À Alep, pour Bachar al-Assad, Poutine et le régime iranien, c'est l'heure de la victoire militaire.

Après des mois de bombardements incessants, la population n'a plus d'autre issue que la fuite et l'exil. Pour les rebelles, c'est le choix entre l'héroïsme d'une ultime résistance et la reddition, au risque de l'exécution sommaire...

Rarement un conflit n'a été aussi documenté, ni une résistance en capacité de témoigner en direct et jusqu'à l'extrême limite de son écrasement. Ladite "communauté internationale" va donc disposer de tous les moyens pour mesurer ce que signifie la chute d'Alep : la destruction systématique de ce qui rendait possible la survie quotidienne de centaines de milliers de civils - les centres de santé, les écoles, les boulangeries, les ressources en eau… -, la dévastation d'une ville de haute civilisation...

Nul ne pourra dire qu'on ne savait pas, ni qu'on ignorait ce qu'il en serait si on laissait les mains libres au régime et à ses alliés.

Et on a laissé faire ! Les bombardements, les barils de dynamite, les missiles explosant les abris souterrains, l'organisation de la famine, l'offensive des troupes du Hezbollah, des régiments d'élite iraniens, des milices afghanes, irakiennes...

Et de commenter que la guerre, c'est cela, sans rien de propre... Occultant que cette guerre-là a ceci de particulier que c'est la guerre menée par un dictateur contre son peuple, au prix de la destruction de son pays.
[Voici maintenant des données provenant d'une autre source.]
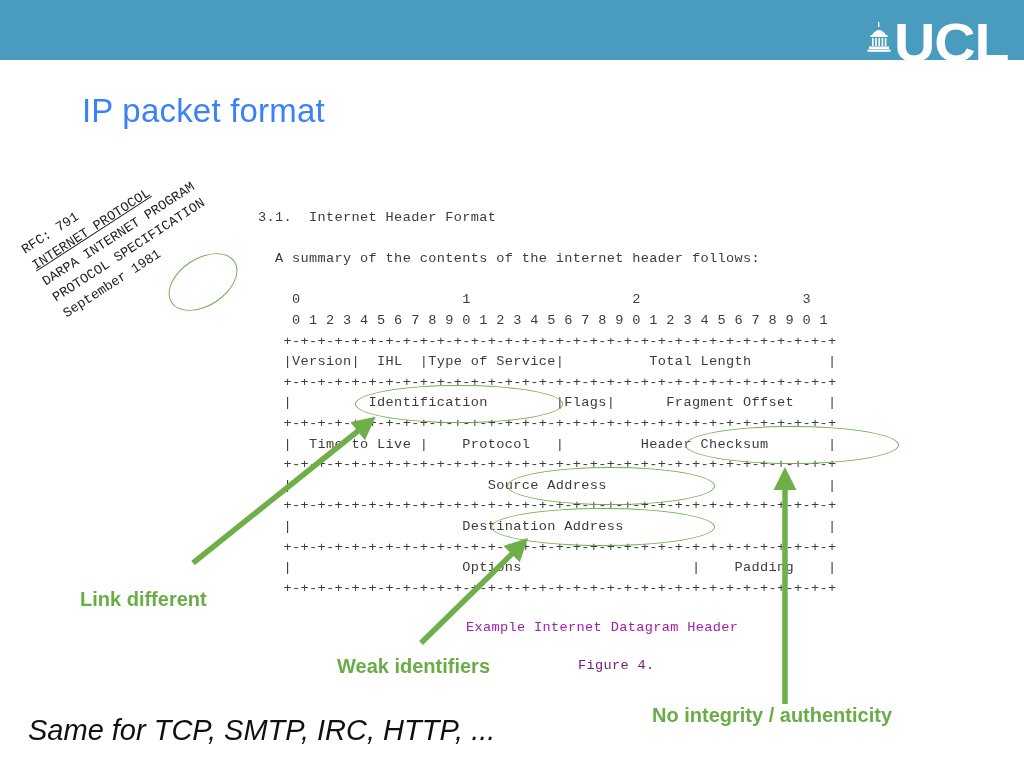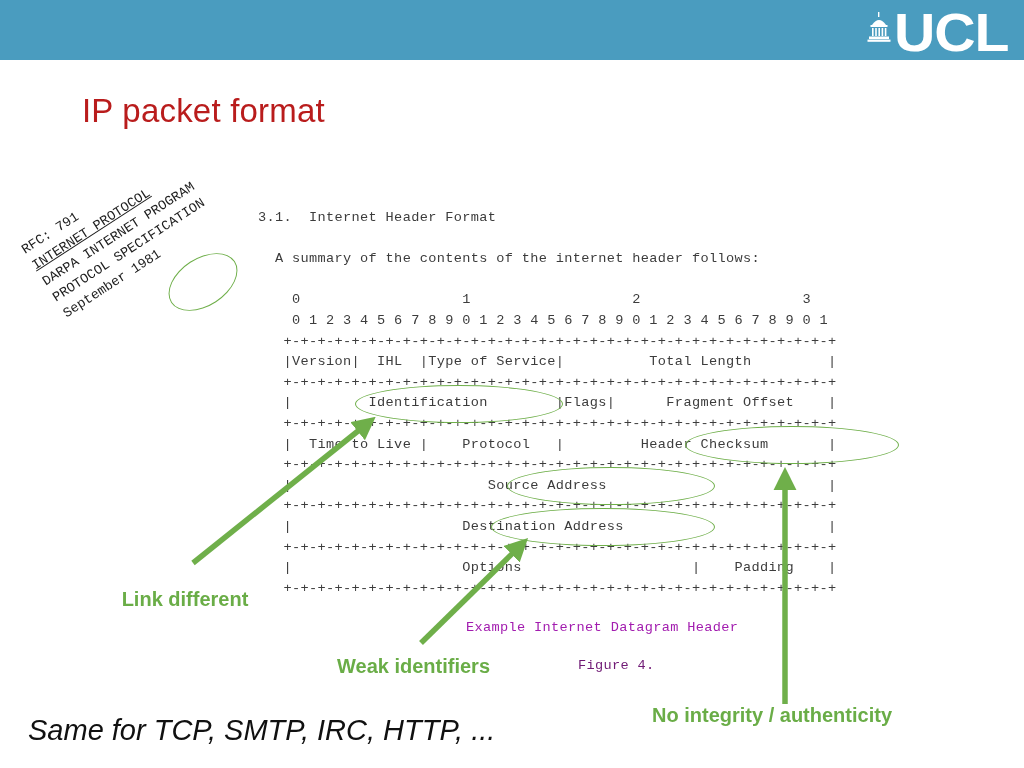--- a/index.html
+++ b/index.html
@@ -27,7 +27,7 @@
   #ucl-logo {
     position: absolute;
     right: 22px;
-    top: 2px;
+    top: 12px;
     display: flex;
     align-items: flex-end;
     height: 56px;

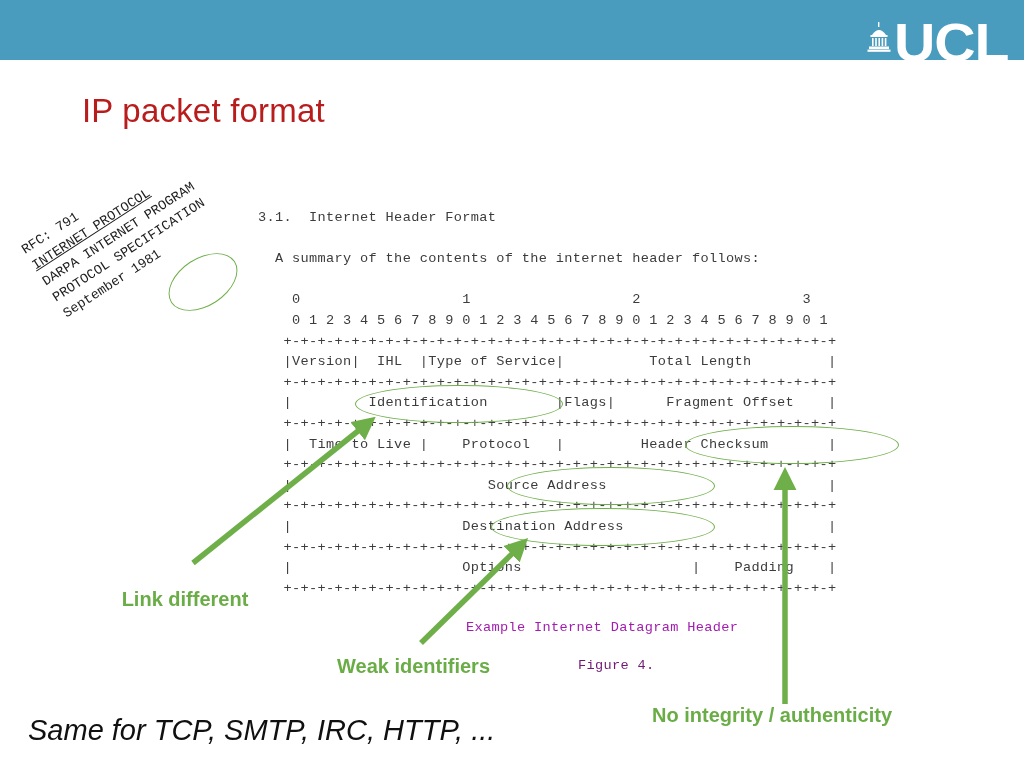--- a/index.html
+++ b/index.html
@@ -54,7 +54,7 @@
     top: 92px;
     font-size: 33px;
     font-weight: 300;
-    color: #b91c1c;
+    color: #3b82f6;
     letter-spacing: 0.2px;
     white-space: nowrap;
   }

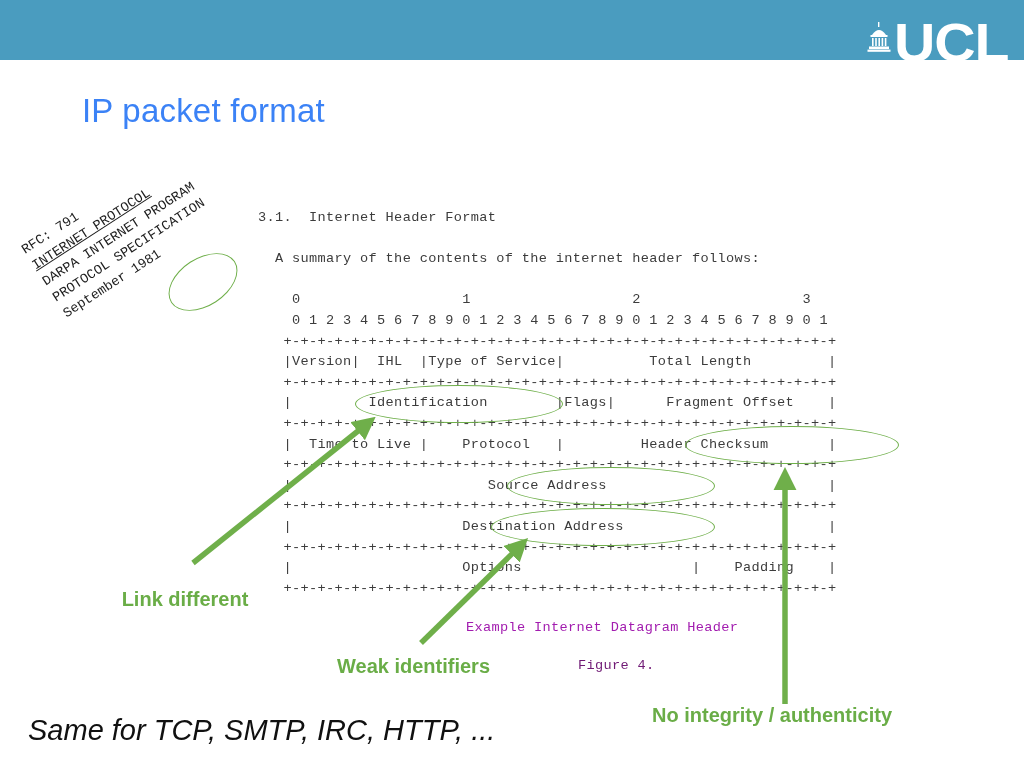--- a/index.html
+++ b/index.html
@@ -165,7 +165,6 @@
     left: 80px;
     top: 584px;
     width: 210px;
-    text-align: center;
     font-size: 20px;
     line-height: 31px;
   }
C'est à cette entreprise-là que les régimes russe et iranien ont fourni tous les moyens dont disposent de modernes armées professionnelles... Pour écraser et éradiquer une révolution populaire !

La soumission à la real politik devrait conduire, une fois passées les vertueuses indignations et toute honte bue, à un lâche soulagement : la fin d'Alep, n'est-ce pas le début de la paix ? Fût-elle celle des cimetières...

Nouvelle illusion ! L'agonie d'Alep, effroyable, ne signe pas la fin de la guerre - des guerres - de Syrie... Poutine a fait d'Alep une autre Grozny. Mais la Syrie n'est pas la Tchétchénie. Tant que Bachar, privé de la moindre légitimité, restera au pouvoir, aucune solution politique ne peut se dessiner. Tant que continuera la persécution de la population syrienne, Daech ou ses clones capitaliseront les inévitables pulsions de vengeance...

Pour une Syrie libre, débarrassée de Bachar et de Daech, le combat continue, qui a droit à notre solidarité...

Francis Sitel, 16 décembre 2016. Publié sur le site de Cerises.